- **Given data**:
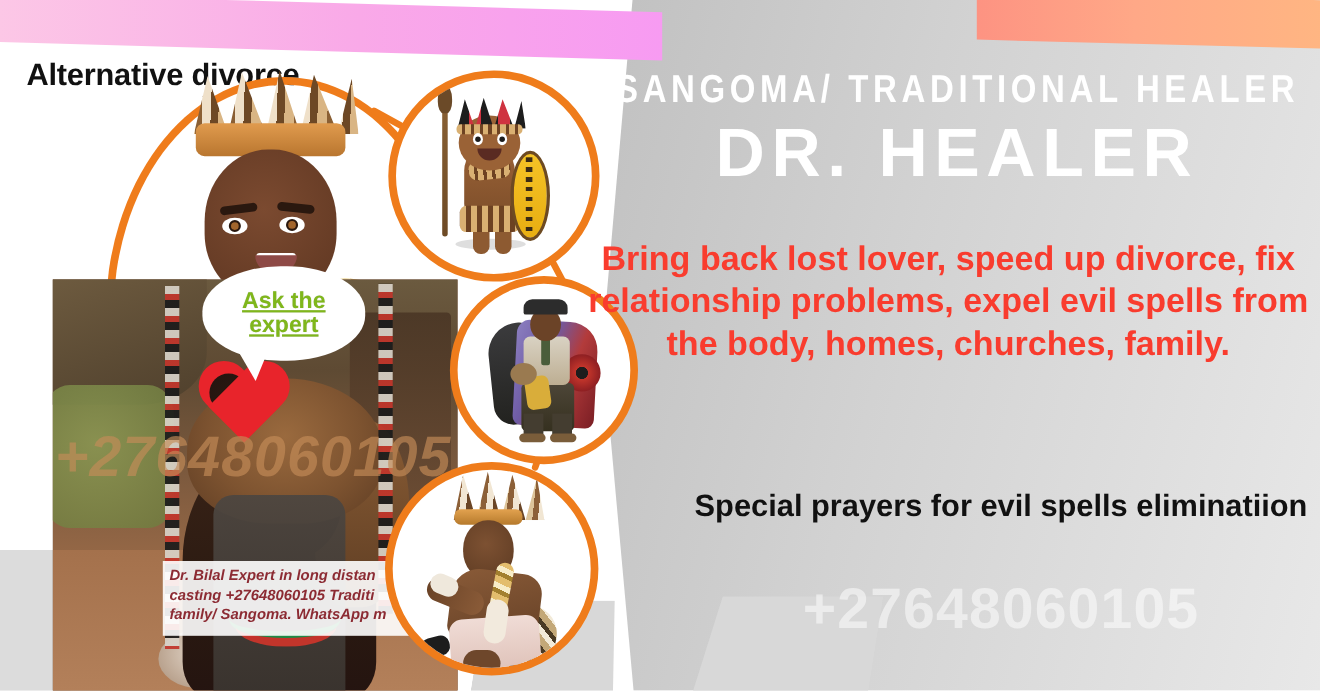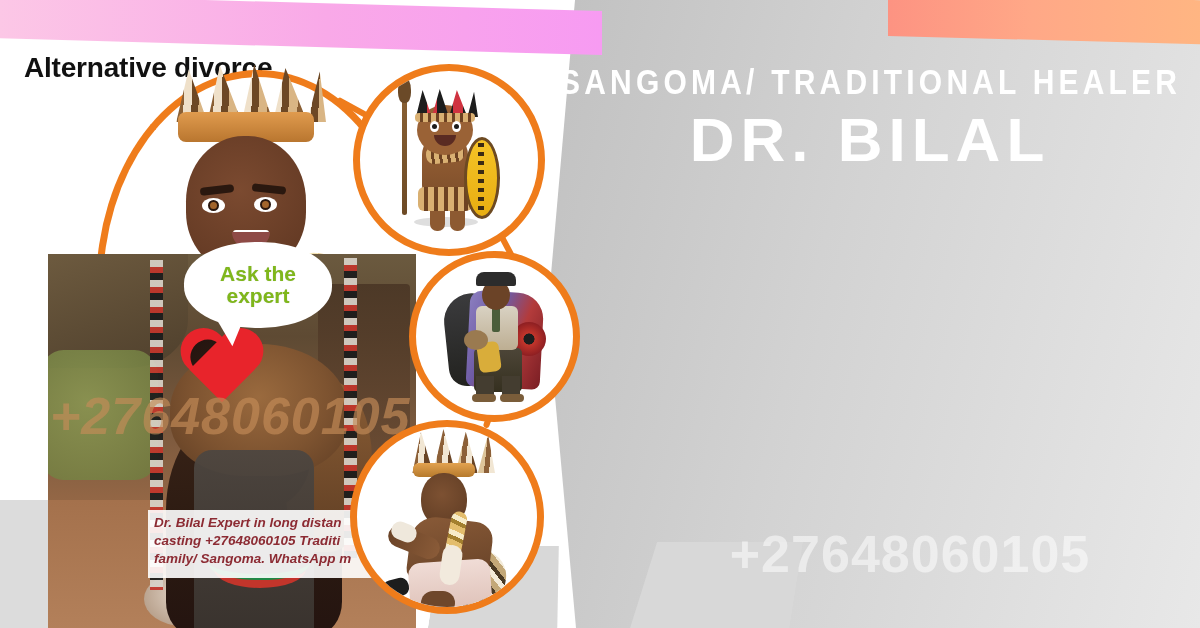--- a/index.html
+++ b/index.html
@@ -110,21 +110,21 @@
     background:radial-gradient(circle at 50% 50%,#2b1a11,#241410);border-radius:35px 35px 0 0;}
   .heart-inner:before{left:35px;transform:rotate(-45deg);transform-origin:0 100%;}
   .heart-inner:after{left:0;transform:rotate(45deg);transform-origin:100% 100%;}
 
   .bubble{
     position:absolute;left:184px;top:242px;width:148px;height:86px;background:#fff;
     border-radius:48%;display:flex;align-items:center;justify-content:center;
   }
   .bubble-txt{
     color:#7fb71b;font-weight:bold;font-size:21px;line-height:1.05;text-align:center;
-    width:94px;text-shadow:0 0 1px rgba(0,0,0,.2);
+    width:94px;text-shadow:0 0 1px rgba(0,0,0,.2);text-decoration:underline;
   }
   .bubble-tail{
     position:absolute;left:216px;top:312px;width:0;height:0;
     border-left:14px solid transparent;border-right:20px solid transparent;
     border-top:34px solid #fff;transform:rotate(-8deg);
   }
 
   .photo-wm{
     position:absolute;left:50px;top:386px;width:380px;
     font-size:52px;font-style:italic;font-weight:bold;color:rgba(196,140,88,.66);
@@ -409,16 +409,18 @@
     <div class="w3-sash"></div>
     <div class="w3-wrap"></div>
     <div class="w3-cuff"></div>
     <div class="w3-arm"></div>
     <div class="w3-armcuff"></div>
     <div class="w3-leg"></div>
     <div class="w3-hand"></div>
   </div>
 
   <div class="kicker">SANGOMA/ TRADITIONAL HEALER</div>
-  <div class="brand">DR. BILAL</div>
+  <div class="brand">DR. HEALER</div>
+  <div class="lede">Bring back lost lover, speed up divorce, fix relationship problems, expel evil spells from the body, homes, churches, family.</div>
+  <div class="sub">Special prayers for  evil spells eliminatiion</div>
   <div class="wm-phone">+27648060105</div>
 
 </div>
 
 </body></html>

- **Work to complete**:
If a line in the records holds the string "radius", count it, and give only the total.

- **Answer for the task**:
2